> [Work item]: Scan the data below and give the number of lines that include the word "about", with no other words.

[Change detection outputs]
◇ ◇ ◇ ◇
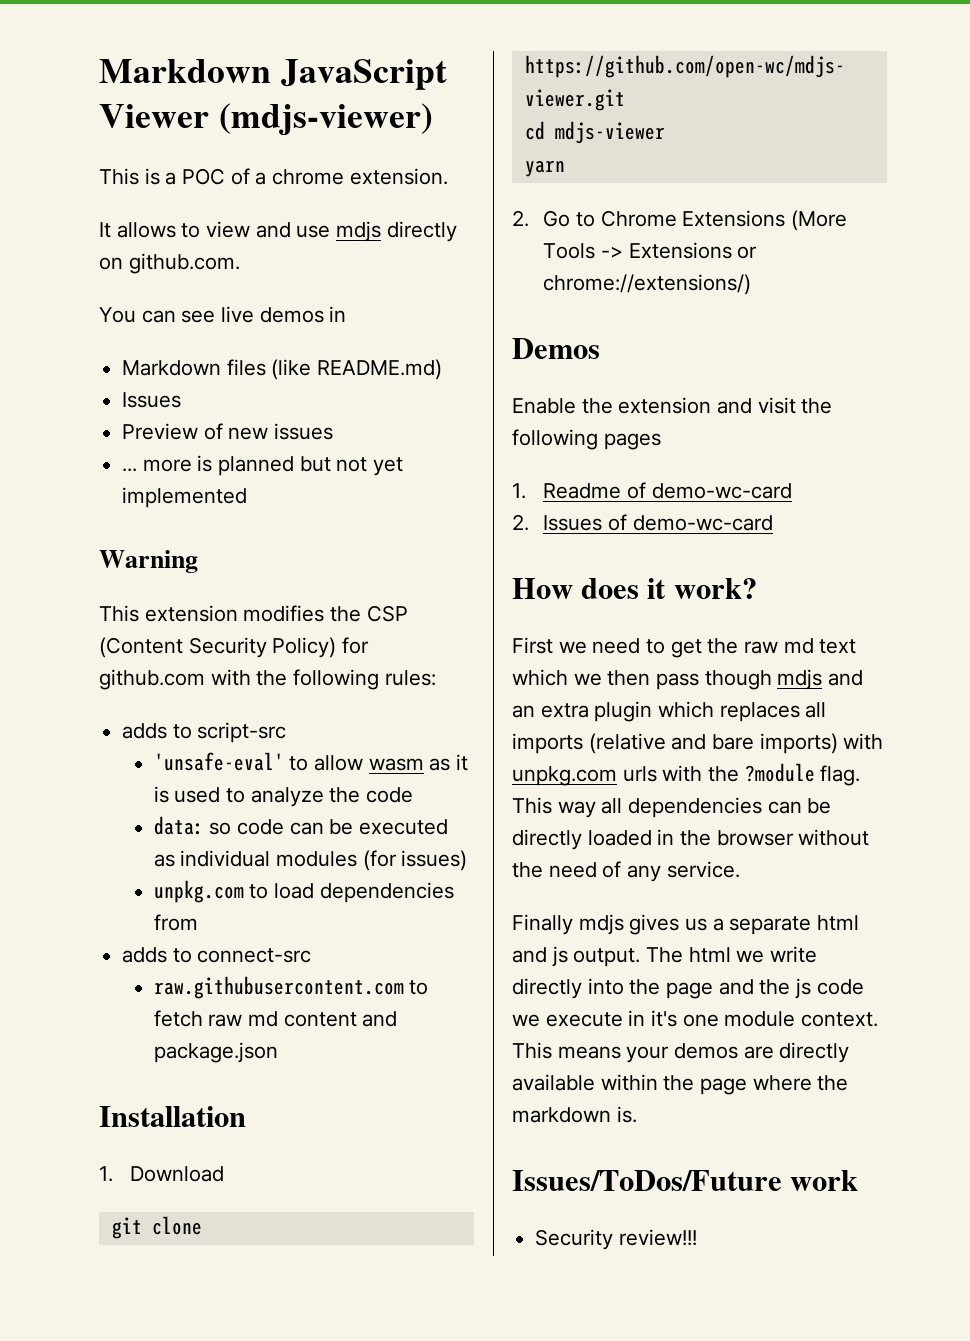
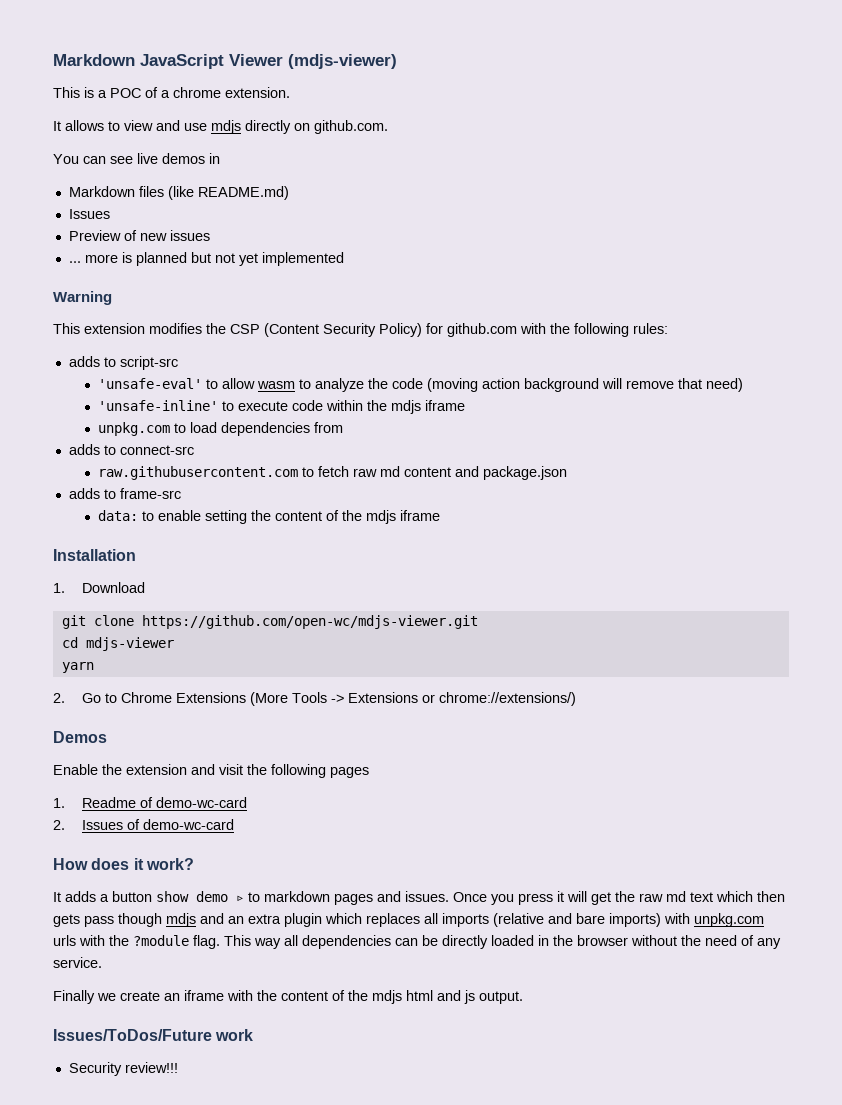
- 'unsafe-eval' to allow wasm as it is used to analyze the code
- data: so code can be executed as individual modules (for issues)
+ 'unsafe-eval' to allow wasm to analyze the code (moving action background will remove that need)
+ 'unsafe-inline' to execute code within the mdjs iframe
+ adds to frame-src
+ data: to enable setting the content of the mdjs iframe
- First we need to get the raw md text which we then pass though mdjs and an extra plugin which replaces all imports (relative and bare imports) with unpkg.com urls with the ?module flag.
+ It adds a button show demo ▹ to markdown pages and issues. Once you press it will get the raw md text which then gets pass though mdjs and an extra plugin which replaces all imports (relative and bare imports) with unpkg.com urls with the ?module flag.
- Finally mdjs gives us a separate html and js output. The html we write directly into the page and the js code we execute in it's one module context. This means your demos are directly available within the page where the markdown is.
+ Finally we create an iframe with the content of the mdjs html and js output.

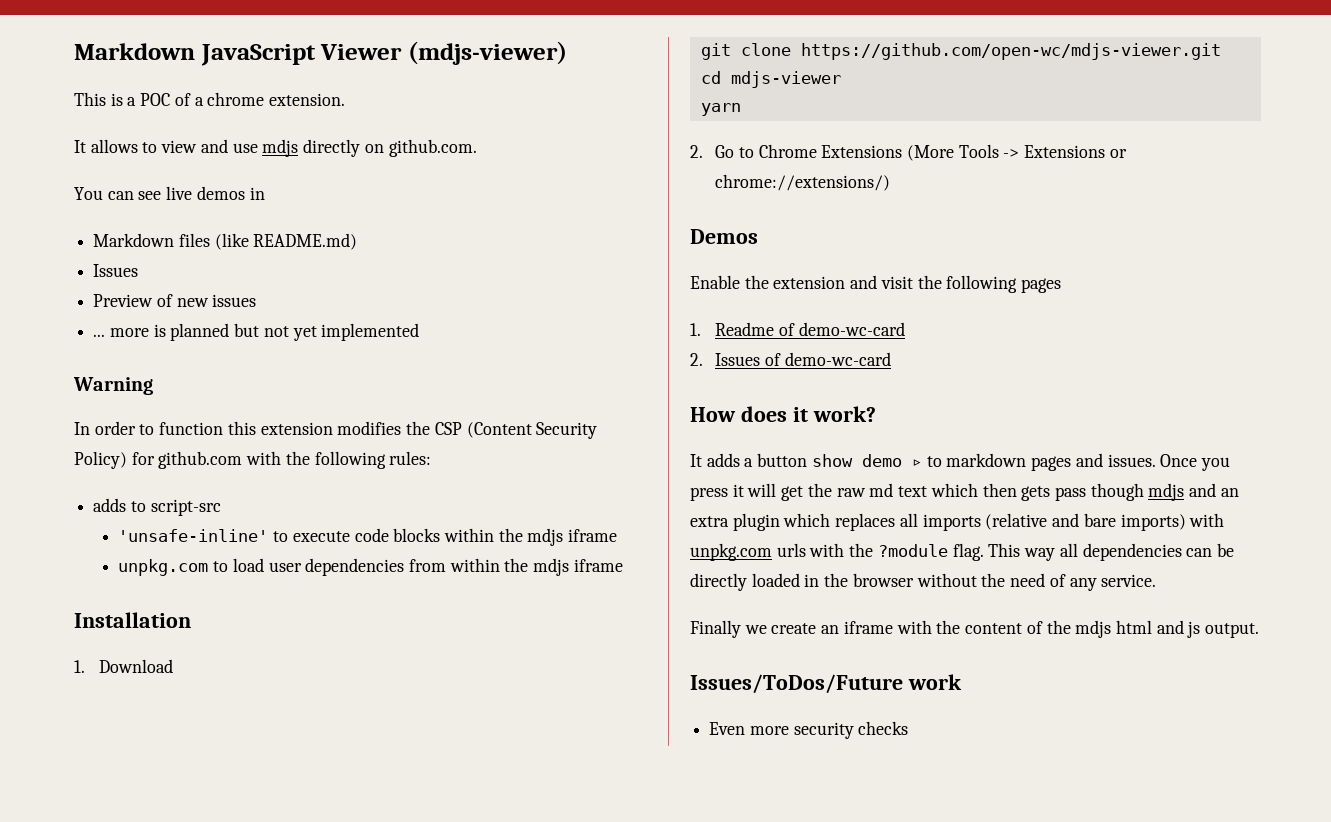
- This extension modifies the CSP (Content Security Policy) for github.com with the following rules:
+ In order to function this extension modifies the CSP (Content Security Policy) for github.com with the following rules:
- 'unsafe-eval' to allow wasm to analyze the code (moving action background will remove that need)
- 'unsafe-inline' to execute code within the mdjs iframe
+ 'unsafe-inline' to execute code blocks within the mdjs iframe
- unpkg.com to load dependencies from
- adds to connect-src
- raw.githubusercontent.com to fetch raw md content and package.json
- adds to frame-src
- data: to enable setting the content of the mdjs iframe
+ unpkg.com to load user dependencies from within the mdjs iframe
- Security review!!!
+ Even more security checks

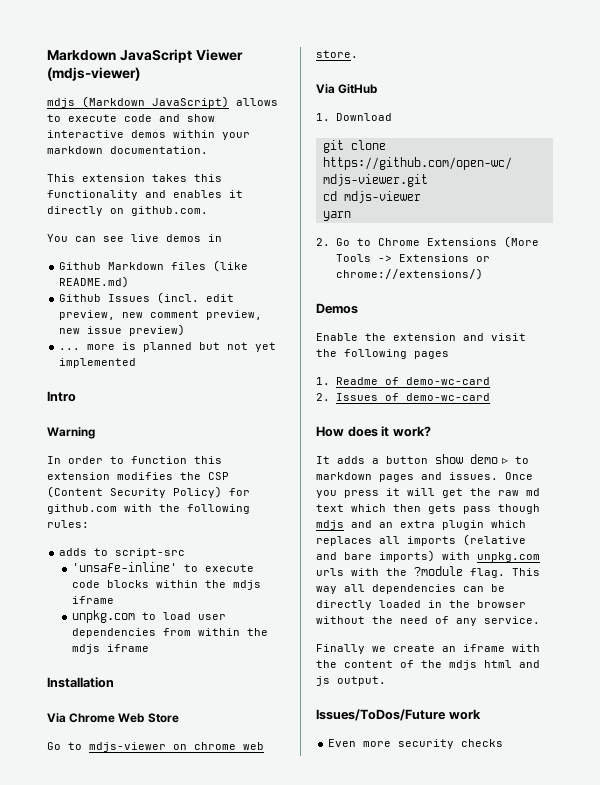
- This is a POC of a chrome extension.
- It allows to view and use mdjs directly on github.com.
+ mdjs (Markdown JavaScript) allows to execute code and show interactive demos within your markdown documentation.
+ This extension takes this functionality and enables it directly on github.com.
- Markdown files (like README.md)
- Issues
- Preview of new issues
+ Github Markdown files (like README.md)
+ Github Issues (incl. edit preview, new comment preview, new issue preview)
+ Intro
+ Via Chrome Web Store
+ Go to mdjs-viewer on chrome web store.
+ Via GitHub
◇ ◇ ◇ ◇
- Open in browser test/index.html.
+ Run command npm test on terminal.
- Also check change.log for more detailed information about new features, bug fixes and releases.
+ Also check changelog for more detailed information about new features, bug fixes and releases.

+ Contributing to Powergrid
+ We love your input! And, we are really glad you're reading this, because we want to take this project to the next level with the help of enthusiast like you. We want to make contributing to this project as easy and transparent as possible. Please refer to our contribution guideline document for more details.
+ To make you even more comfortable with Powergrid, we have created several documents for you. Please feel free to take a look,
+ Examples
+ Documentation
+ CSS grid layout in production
◇ ◇ ◇ ◇
> [Task output]: 2